Patrzyłem jak życie go doświadcza, jak chłoszcze co raz i na nowo. Widziałem kilka razy jak na kolana padał, a raz nawet gniewnie wzrok uniósł ku niebu: potem podnosił się z kolan, prostował w krzyżu i szedł dalej nie robiąc wokół siebie zbędnego szumu. Byłem świadkiem dwóch załamań, kiedy był bliski rezygnacji. Rozmawiałem z nim wtedy poważnie, jak rozmawiać potrafią ze sobą ludzie dorośli.
Wczoraj spotkałem go znowu, ujrzałem twarz znieruchomiałą, bladą, z której krew uciekła gdzieś w pięty – spojrzałem w jego oczy i już wiedziałem, że kolejny raz przytrafić musiało się coś.
Dostał wiadomość, że musi zabrać chore dziecko – syna, z placówki opiekuńczej, że syn już dorosły, że pytali o niego z WKU. Trzeba by się stawił, bo komisja musi kategorię zdrowia przydzielić i zaszeregować do którejś formacji.
Skoro komisja zainteresowała się chłopakiem, to inna komisja (NFZ) stwierdziła, że skoro dorosły i wojsko o niego pyta, to czas, aby wreszcie zaczął radzić sobie sam – przestali dopłacać z funduszu na jego dalszy pobyt.

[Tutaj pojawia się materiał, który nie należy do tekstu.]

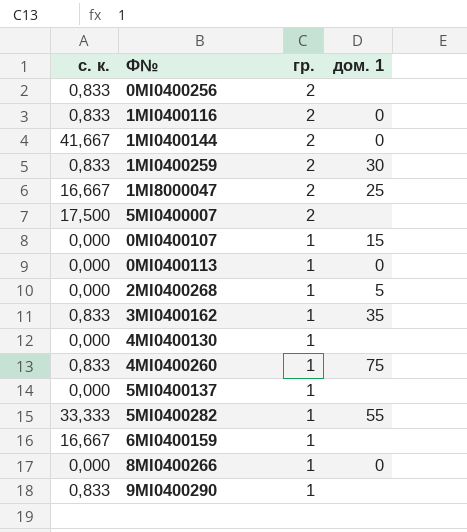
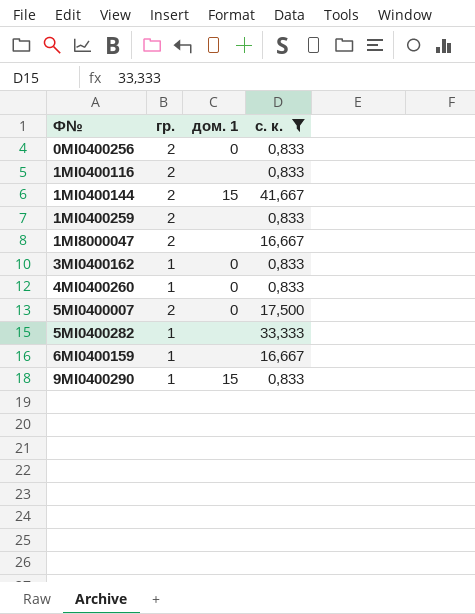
filter: none -> с. к. != 0,000
row order: гр. descending -> Ф№ ascending
column с. к. | position: 1 -> 4
0MI0400256 | дом. 1: none -> 0
1MI0400116 | дом. 1: 0 -> none
1MI0400144 | дом. 1: 0 -> 15
1MI0400259 | дом. 1: 30 -> none
1MI8000047 | дом. 1: 25 -> none
3MI0400162 | дом. 1: 35 -> 0
4MI0400260 | дом. 1: 75 -> 0
5MI0400007 | дом. 1: none -> 0
5MI0400282 | дом. 1: 55 -> none
9MI0400290 | дом. 1: none -> 15

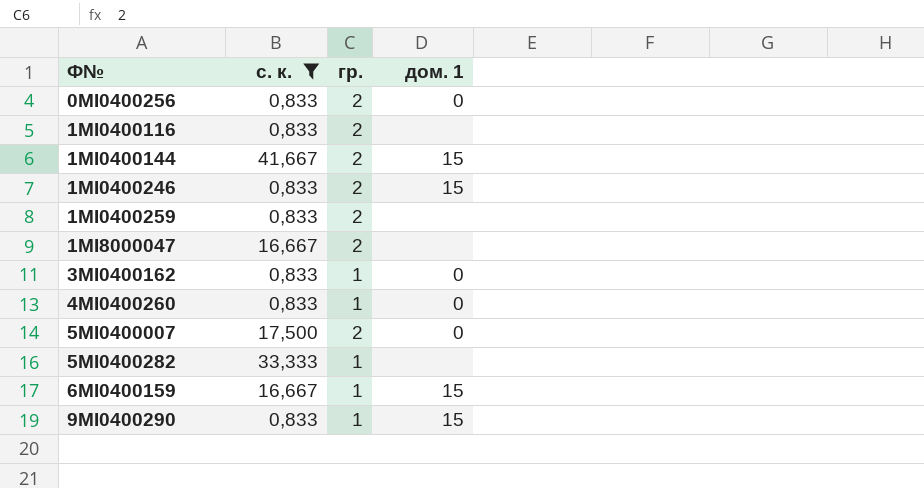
column с. к. | position: 4 -> 2
row 1MI0400246: none -> 0,833 | 2 | 15
6MI0400159 | дом. 1: none -> 15

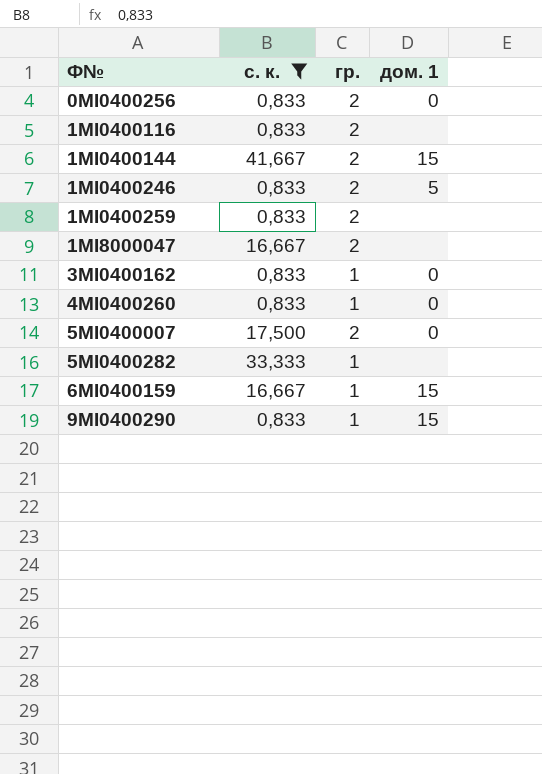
1MI0400246 | дом. 1: 15 -> 5

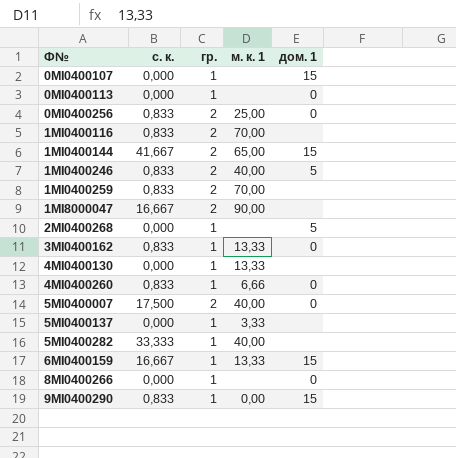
filter: с. к. != 0,000 -> none
column м. к. 1 | position: none -> 4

Tylko patrzeć jak cud się jaki stanie i niewidomy, sparaliżowany, potrzebujący całodobowej opieki medycznej, chłopak wstanie i zgłosi się do komisji po swoją kategorię zdrowia i potem pójdzie służyć do Legii Cudzoziemskiej, bo w Polsce miejsca w armii, bez protekcji, nie znajdzie.
Chłopak niebawem skończy 19 lat. Od szóstego miesiąca swojego życia znajduje się pod stałą opieką lekarzy, pod których skrzydła trafił na wskutek błędu medycznego dwóch innych lekarzy. Przeszedł dwie poważne operacje – wmontowali mu do mózgu przystawkę, która wspomaga serce. Od tamtego czasu nie widzi, nie mówi – nigdy nie stał na własnych nogach. Jego kontakt ze światem jest nikły – reaguje na głos i dotyk. Swojego ojca wyczuwa instynktownie, kiedy usłyszy jego głos uśmiecha się i wykrzywionym grymasem twarzy daje sygnał, że czuje…
Spoglądam w oczy człowieka – zauważam jego bezsilność i rezygnację. Oczyma wyobraźni widzę, że znowu jest na kolanach, widzę, że nie ma już sił. Został sam z wielkim problem i wielką miłością, której nie jest w stanie sprostać. Bez środków do życia, bez własnego kąta – zajmuje małą kawalerkę, którą ledwo co opłaca z lichej pracy na pół etatu.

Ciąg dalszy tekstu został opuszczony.